Task to carry out ->
What lines in the data hold the string "display"? Show them.

Exercise material ->
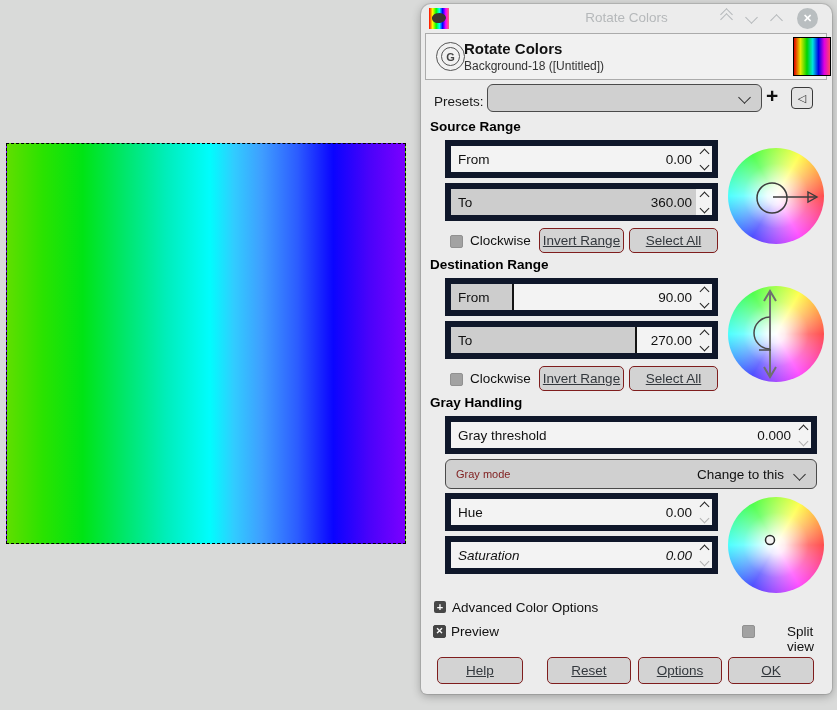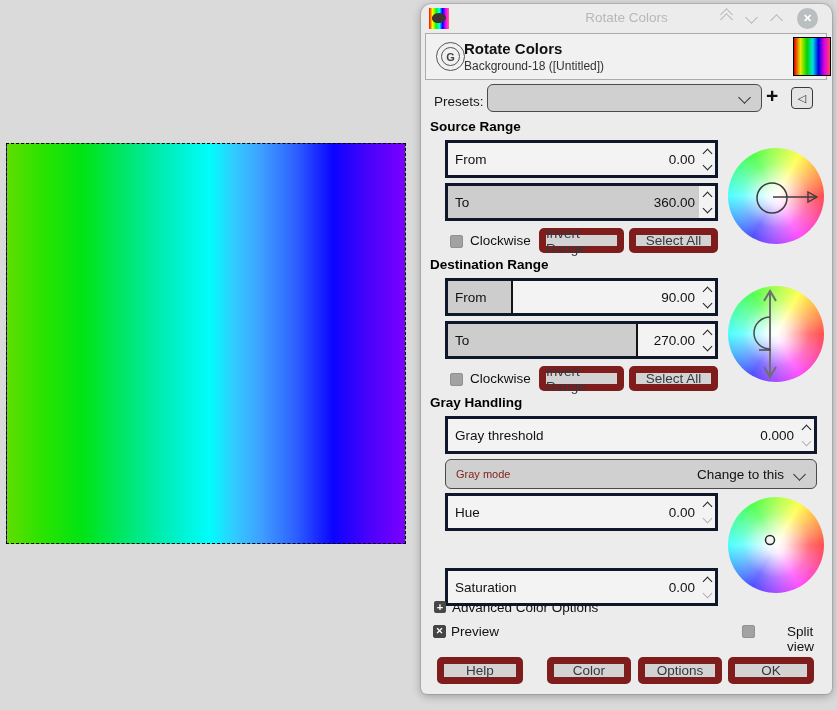--- a/index.html
+++ b/index.html
@@ -57,7 +57,7 @@
     font-size:11px;color:#222;}
   
   .heading{position:absolute;font-size:13.5px;font-weight:bold;color:#000;}
-  .spinscale{position:absolute;background:#f3f3f3;border:3px solid #0f172a;display:flex;box-sizing:border-box;}
+  .spinscale{position:absolute;background:#f3f3f3;border:6px solid #0f172a;display:flex;box-sizing:border-box;}
   .ss-field{position:relative;flex:1;overflow:hidden;}
   .ss-fill{position:absolute;left:0;top:0;bottom:0;background:#cdcdcd;border-right:2px solid #141414;}
   .fill-25 .ss-fill{width:25%;}

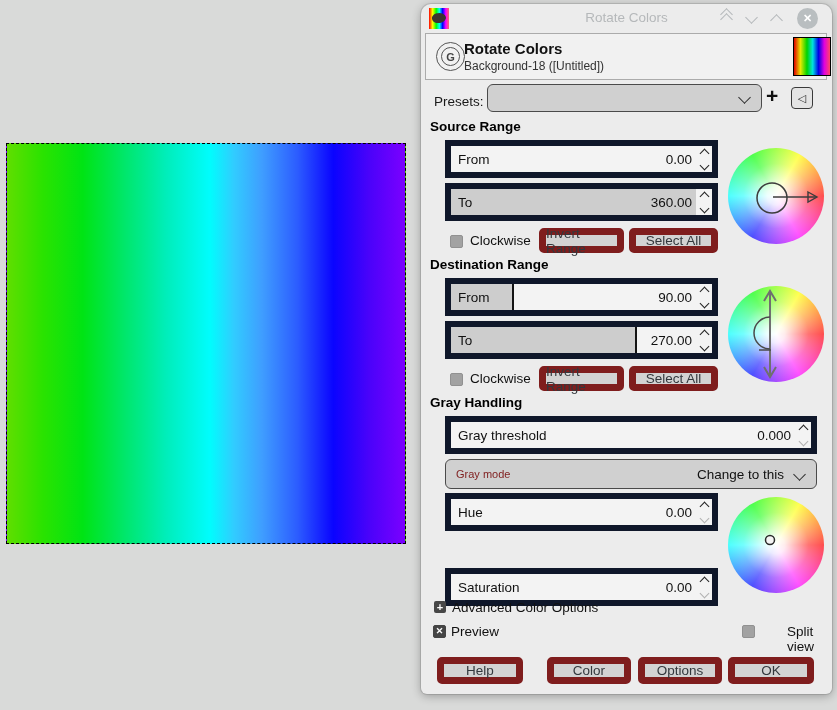--- a/index.html
+++ b/index.html
@@ -74,8 +74,8 @@
     box-sizing:border-box;display:flex;align-items:center;justify-content:center;}
   .cb.checked{background:#454545;border-color:#454545;color:#fff;font-size:9px;font-weight:bold;line-height:1;}
   .cb-label{position:absolute;font-size:13.5px;color:#111;}
-  .btn{position:absolute;background:#d3d3d3;border:7px solid #7f1d1d;border-radius:5px;
-    display:flex;align-items:center;justify-content:center;font-size:13.5px;color:#33383d;box-sizing:border-box;}
+  .btn{position:absolute;background:#d3d3d3;border:1px solid #7f1d1d;border-radius:5px;
+    display:flex;align-items:center;justify-content:center;font-size:13.5px;color:#33383d;box-sizing:border-box;text-decoration:underline;}
   .wheel{position:absolute;width:96px;height:96px;border-radius:50%;
     background:
       radial-gradient(circle, rgba(255,255,255,1) 0%, rgba(255,255,255,.92) 13%, rgba(255,255,255,.45) 48%, rgba(255,255,255,.10) 100%),

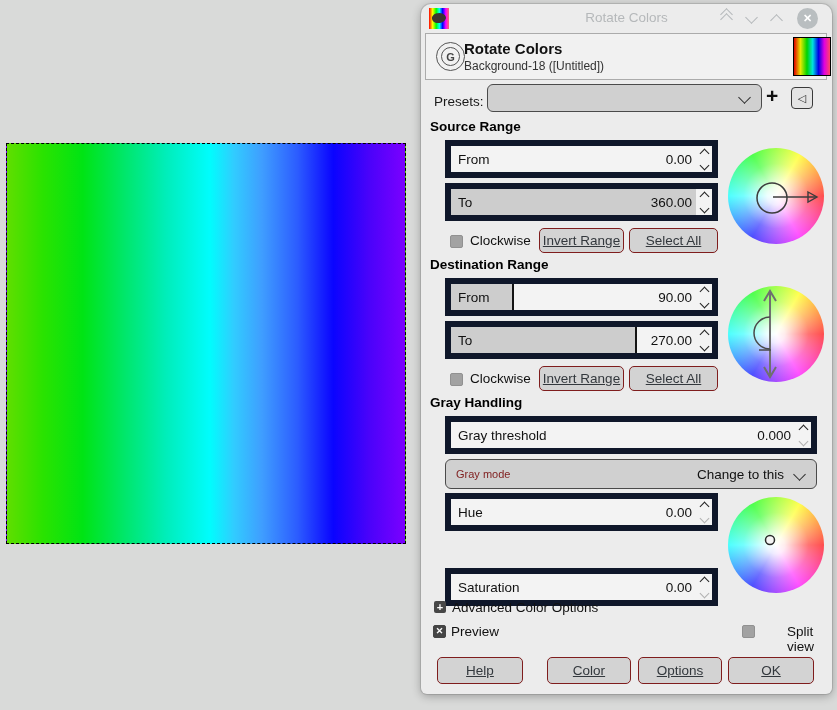--- a/index.html
+++ b/index.html
@@ -262,7 +262,7 @@
     </div>
   </div>
 
-  <div class="spinscale fill-0" style="left:24px;top:564px;width:273px;height:38px;">
+  <div class="spinscale fill-0" style="left:24px;top:532px;width:273px;height:38px;font-style:italic;">
     <div class="ss-field">
 
       <span class="ss-label">Saturation</span>

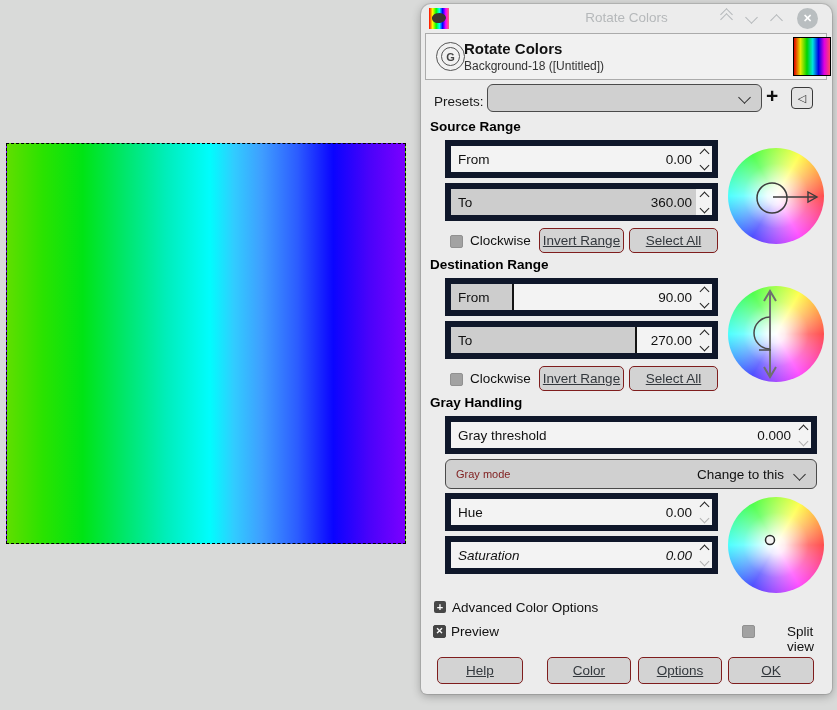--- a/index.html
+++ b/index.html
@@ -297,7 +297,7 @@
       <span>Help</span>
     </div>
   <div class="btn" style="left:126px;top:653px;width:84px;height:27px;">
-      <span>Color</span>
+      <span>Reset</span>
     </div>
   <div class="btn" style="left:217px;top:653px;width:84px;height:27px;">
       <span>Options</span>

The completed task ->
-  .spinscale{position:absolute;background:#f3f3f3;border:3px solid #0f172a;display:flex;box-sizing:border-box;}
+  .spinscale{position:absolute;background:#f3f3f3;border:6px solid #0f172a;display:flex;box-sizing:border-box;}
     box-sizing:border-box;display:flex;align-items:center;justify-content:center;}
-    display:flex;align-items:center;justify-content:center;font-size:13.5px;color:#33383d;box-sizing:border-box;}
+    display:flex;align-items:center;justify-content:center;font-size:13.5px;color:#33383d;box-sizing:border-box;text-decoration:underline;}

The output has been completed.